Many of his photos, paintings, and graphics are publicly displayed at the Palestine Museum in Woodbridge, Connecticut, and are currently memorialized in a display at the Arab American National Museum in Dearborn, Michigan.
“His Symbol Signs’ graphic design work was created in collaboration with his business partner Don Shanosky for the Department of Transportation to standardize way-finding symbols used in public spaces,” Elizabeth Barrett Sullivan, the museum’s collections curator, told Arab News.
“While they didn’t invent pictographs as a mechanism, they were the firm chosen to create this system that has been widely used and replicated.
“As graphic designers, they understood the need for signs that could be recognized without the need for text. The majority of the symbols created in the ‘70s are still in use today, which is a testament to their universality.”
Sullivan said the items in the museum display were donated by Cook’s family two years ago. The display will be a “semi-temporary” exhibit, with plans for it to travel to other institutions in the years ahead.
“We are excited to have his work in our collections and be able to share his story with our visitors,” said Sullivan.
“He was a prolific artist, especially in the last 20 years of his life, with a significant focus on Palestine.
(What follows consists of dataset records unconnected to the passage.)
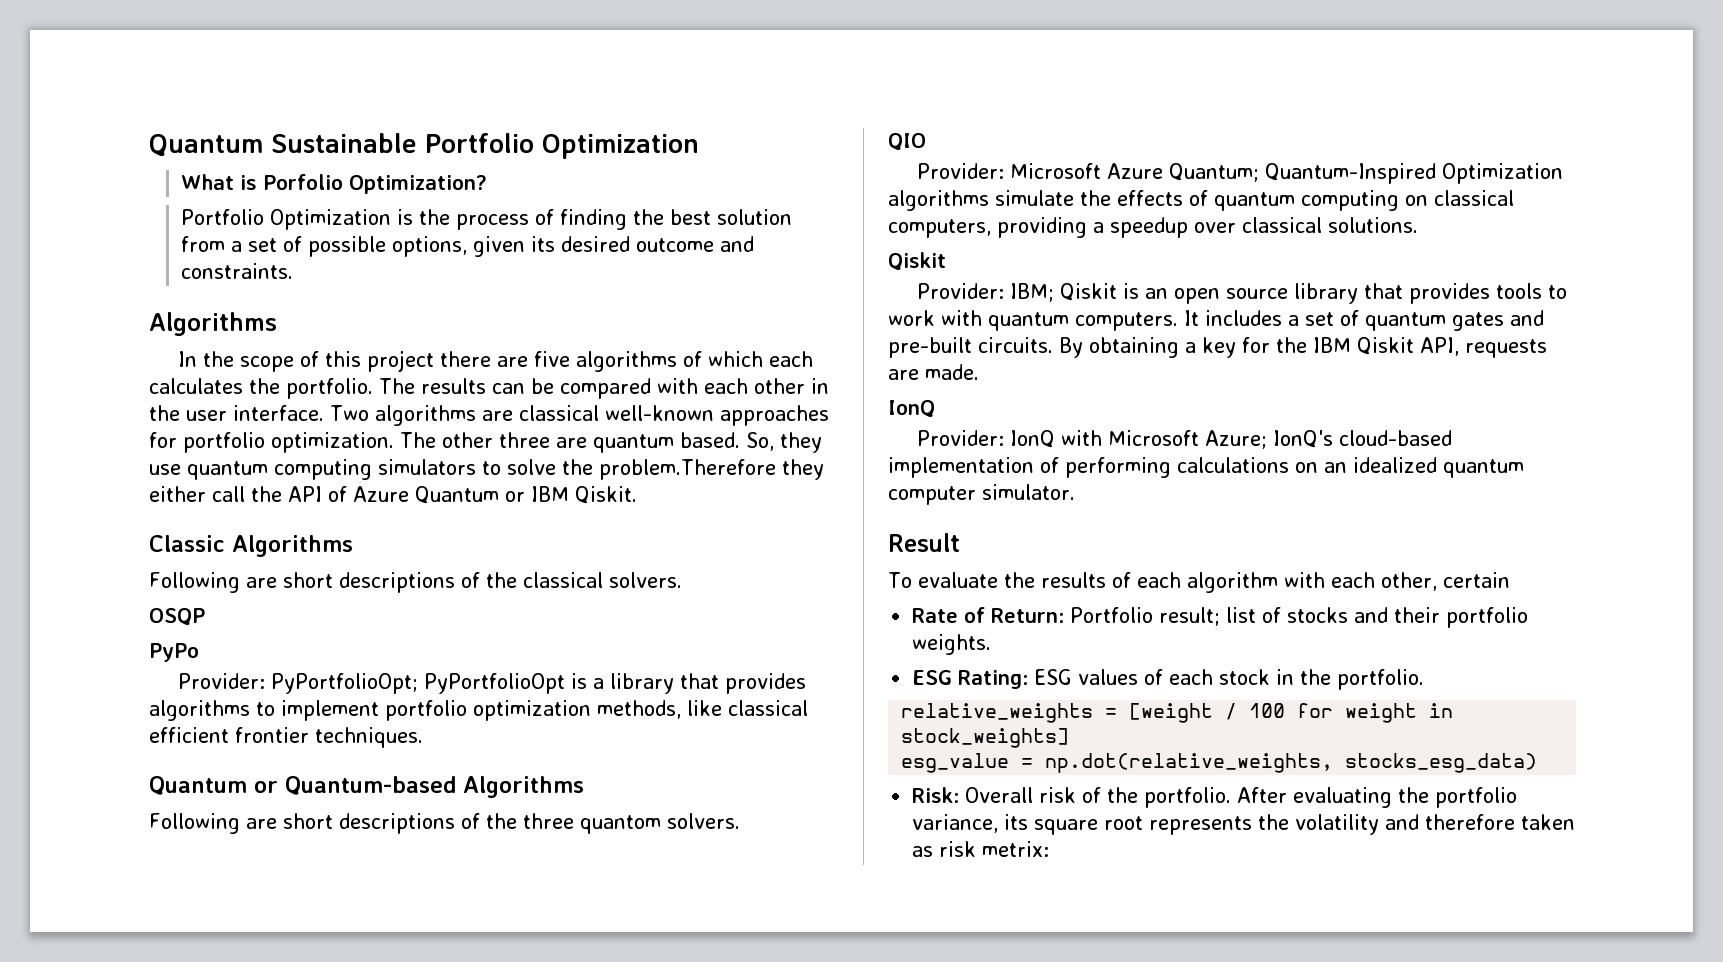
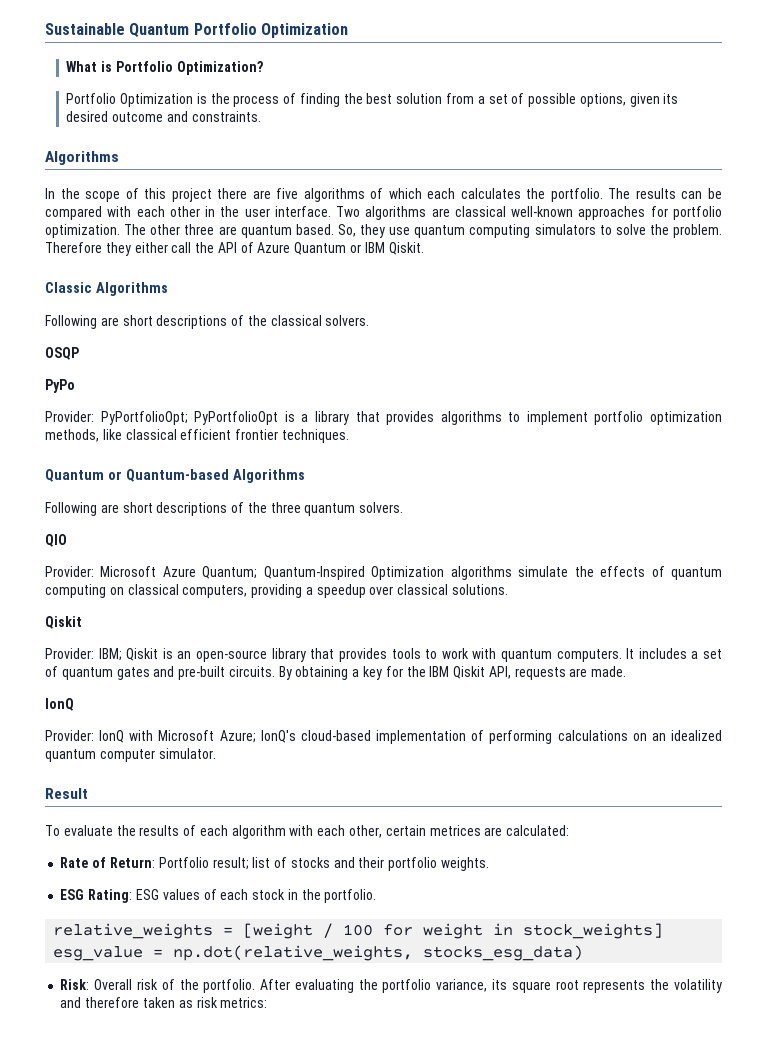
[149,133,417,157] Quantum Sustainable -> [45,23,190,37] Sustainable Quantum
[263,174,344,190] Porfolio -> [115,61,173,72] Portfolio
[599,459,776,480] problem.Therefore -> [673,224,722,238] [45,242,102,253] problem. Therefore
[579,815,661,834] quantom -> [304,503,356,516] quantum
[1173,288,1288,304] open source -> [196,650,268,662] open-source
(1510, 580) none -> [429,825,570,836] metrices are calculated:
[982,841,1050,857] metrix: -> [220,997,268,1008] metrics:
He used his art to bring more awareness to the cruelty of the occupation, as well as honoring his own heritage.”
Of course, Arab-Americans have contributed far more than mere signage. Many iconic brands were started as small businesses run by Arab-Americans, among them Haggar, Philz Coffee, Kinko’s, BioSilk hair products, and Joy Ice Cream Cones, to name but a few.
The development of television transmission and liquid-crystal display screens was spearheaded by Lebanese-American Hassan Kamel Al-Sabbagh for General Electric.
In medicine, surgical techniques in heart surgery were pioneered by Dr. Michael DeBakey, the son of Lebanese immigrants, who developed coronary bypass surgery in 1963 that has saved millions of lives.
The popular waffle ice cream cone is claimed by no fewer than four Arab-Americans — Ernest Hamwi, Nick Kabbaz, Abe Doumar and Leon B. Holwey.
Working at Apple Computers under Steve Jobs, himself an Arab-American orphan adopted as a baby, fellow Arab-American Tony Fadell oversaw the 2001 design of the iPod and the iPhone.
And Nick Khoury, a Palestinian-American born in Jifna, led the team at the Continental Can Company in the 1950s that designed and developed the pop top tab that allowed Americans to shift from glass bottled drinks to easy-open aluminum cans.
At a time when conflict is raging in the Middle East, stoking fear, anger and mistrust among communities across the globe, it is easy to forget the many positive contributions made by those who trace their origins to the region.
By acknowledging the many ways in which Arab-Americans like Rajie Suleiman have bettered public life, perhaps a recognition of common humanity will prevail, offering a potential way-finder to peace.